§ Task to carry out
Number of lines with "height" in the data: give that figure by itself.

Saved entries:
= Beginning of Section =

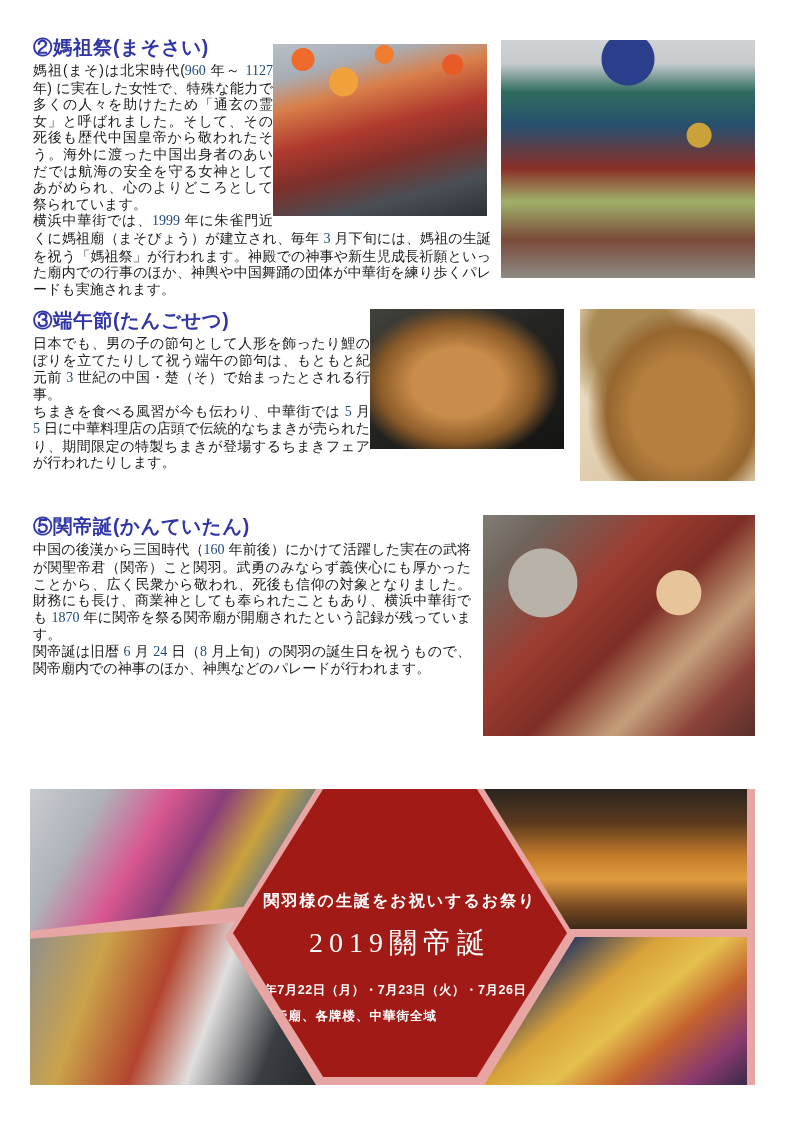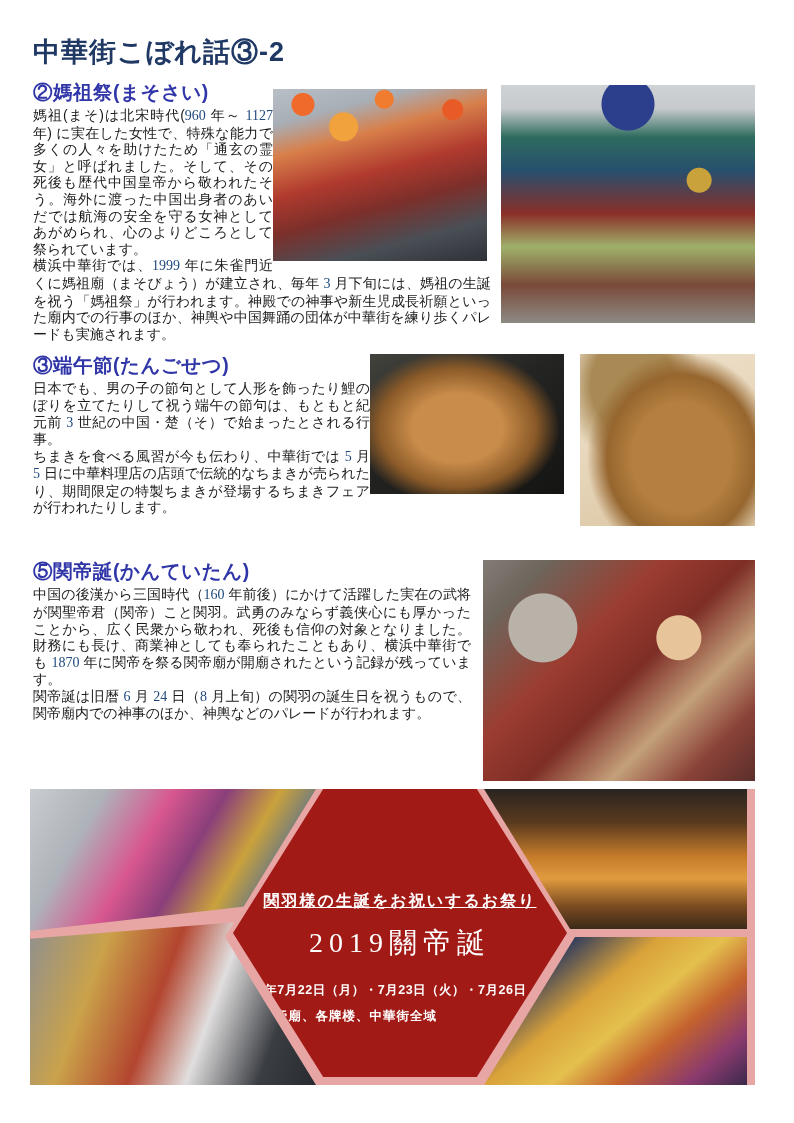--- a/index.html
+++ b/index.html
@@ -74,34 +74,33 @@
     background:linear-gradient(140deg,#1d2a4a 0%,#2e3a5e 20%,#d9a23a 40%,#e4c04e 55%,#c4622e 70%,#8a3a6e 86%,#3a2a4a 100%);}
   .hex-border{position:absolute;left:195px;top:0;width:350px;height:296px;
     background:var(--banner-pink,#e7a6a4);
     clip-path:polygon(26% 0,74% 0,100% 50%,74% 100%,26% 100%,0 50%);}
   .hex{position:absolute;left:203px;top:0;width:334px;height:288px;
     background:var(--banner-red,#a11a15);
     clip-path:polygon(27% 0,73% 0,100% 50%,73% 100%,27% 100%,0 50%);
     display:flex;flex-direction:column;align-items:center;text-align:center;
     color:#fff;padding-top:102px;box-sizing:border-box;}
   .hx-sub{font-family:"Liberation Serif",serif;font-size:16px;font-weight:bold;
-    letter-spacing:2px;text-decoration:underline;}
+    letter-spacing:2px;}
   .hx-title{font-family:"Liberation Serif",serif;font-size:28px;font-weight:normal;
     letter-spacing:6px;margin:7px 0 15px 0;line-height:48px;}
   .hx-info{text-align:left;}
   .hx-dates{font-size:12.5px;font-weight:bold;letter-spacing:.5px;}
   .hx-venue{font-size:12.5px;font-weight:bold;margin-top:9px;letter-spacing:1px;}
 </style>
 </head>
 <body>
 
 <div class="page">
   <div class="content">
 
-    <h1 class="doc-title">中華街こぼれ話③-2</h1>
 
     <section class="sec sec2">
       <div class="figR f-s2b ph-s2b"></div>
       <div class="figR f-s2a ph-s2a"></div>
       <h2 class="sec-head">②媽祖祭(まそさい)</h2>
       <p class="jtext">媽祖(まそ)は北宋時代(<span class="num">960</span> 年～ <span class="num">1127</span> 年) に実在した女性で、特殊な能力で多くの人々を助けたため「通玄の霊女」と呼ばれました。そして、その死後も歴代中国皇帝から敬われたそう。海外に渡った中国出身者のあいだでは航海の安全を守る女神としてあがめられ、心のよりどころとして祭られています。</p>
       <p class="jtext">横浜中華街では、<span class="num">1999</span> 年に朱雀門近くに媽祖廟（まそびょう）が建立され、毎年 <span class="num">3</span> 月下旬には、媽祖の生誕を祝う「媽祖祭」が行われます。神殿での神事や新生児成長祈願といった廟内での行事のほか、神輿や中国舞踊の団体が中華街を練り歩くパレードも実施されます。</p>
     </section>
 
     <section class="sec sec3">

= End of Section =

§ Exercise answer
3